Note that I do Plus@@ rather than Total@ in order to deal with 1 letter words...

In your version you could replace StringPartition[...,1] by Characters.

POSTED BY: Sander Huisman

By the way, @Rodrigo Murta, the new function LetterNumber would make things easier:

LetterNumber["?", "Greek"]
(* 11 *)
POSTED BY: Vitaliy Kaurov

Absolutely marvelous! But could there be another way? I think many. Here is one.

Don't you think ranking letters according the order they appear in the alphabet is sort of random? I suggest we rank them according to their frequency in the full dictionary.

letterRANK = MapIndexed[Prepend[#1, First[#2]] &, 
   Sort[Tally[Select[Flatten[Characters[ToLowerCase[WordData[]]]], LetterQ]], #1[[2]] > #2[[2]] &]];

As you can see (first number) I ranked (gave most points) the highest the rarest letters.
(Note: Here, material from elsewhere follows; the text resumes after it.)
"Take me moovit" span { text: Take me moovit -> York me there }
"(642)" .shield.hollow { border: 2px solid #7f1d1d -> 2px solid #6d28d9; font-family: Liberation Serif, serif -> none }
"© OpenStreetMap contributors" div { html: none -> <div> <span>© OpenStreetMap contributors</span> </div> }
I consider them jems because I guess they make up the rarest (I hope the funniest?) words.

Multicolumn[letterRANK, 2]

enter image description here

And I must say the frequencies do give a weird graph:

ListLinePlot[letterRANK[[All, 3]], PlotTheme -> "Business", Filling -> Bottom, 
 FrameTicks -> { {Automatic, None}, {letterRANK[[All, {1, 2}]], None}}, GridLines -> All]
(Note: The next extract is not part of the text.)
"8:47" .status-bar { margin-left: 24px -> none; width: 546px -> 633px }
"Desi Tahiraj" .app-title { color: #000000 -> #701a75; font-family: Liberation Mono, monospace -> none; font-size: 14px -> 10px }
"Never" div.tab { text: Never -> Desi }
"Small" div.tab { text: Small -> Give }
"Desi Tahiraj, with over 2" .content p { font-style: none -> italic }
enter image description here

Now let's make our little indexed database:

indexRANKED = Association[Thread[letterRANK[[All, 2]] -> letterRANK[[All, 1]]]]
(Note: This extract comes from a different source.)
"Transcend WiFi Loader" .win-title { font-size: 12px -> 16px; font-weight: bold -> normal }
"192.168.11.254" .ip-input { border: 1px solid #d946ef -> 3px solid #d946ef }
enter image description here

Here is Rodrigo's function:

wordValue[word_String] := 
 Total[Lookup[indexRANKED, #, 0] & /@ StringPartition[ToLowerCase@RemoveDiacritics@word, 1]]

and here it is - our new jem-like 100-points scoring words:

words100 = Select[DictionaryLookup[], wordValue[#] == 100 &];

But let's go a step further. Consider the most POPular words those who get 100 points the quickest --- with least amount of letters. And consider the most RARE words those who get 100 points the slowest --- with most amount of letters. We weigh them according to this logic for word cloud:

weightPOP = {#, 1/StringLength[#]} & /@ Union[ToLowerCase[words100]];
weightRARE = {#, StringLength[#]} & /@ Union[ToLowerCase[words100]];

And now behold their corresponding word clouds - I bet you will grab the dictionary. A recent quote from a friend looking at this "I'm thrilled to my very kutuzov." ;-)

WordCloud[weightPOP]
WordCloud[weightRARE, ScalingFunctions -> (#^2 &)]

enter image description here




enter image description here

POSTED BY: Vitaliy Kaurov
Posted 8 years ago

That's very cool Vitaliy, how did you make that graph by the way?

POSTED BY: Mike Spring

Good Job!!! :-)

I am wondering how the word cloud would looks like if we set the words size according Google search statistics.

In order to get that I did a simple function:

estimatedResultCount[word_] :=
 ToExpression[
  Import[StringJoin[
     "https://www.googleapis.com/customsearch/v1?key=\
<Google KEY>&cx=<Google CX>&q=", word], "JSON"][[3, 2, 1, 2, 1, 1, 2]]]

We pass a word to the function, and it search at google and get a JSON message back, we go deep at the JSON message and get the number we are interested in.

It is important to notes that to get the Google KEY and CX you should register as a google developer, check this out:

Google Developer Console

There are some limits of requests by day and requests by second (time) at Google.

The result is:

sample = RandomSample[words100, 10];
WordCloud[#] &[{#, estimatedResultCount[#]} & /@ sample]

enter image description here

POSTED BY: Daniel Carvalho

Hi @Daniel Interesting this Google API for search. Tks for sharing!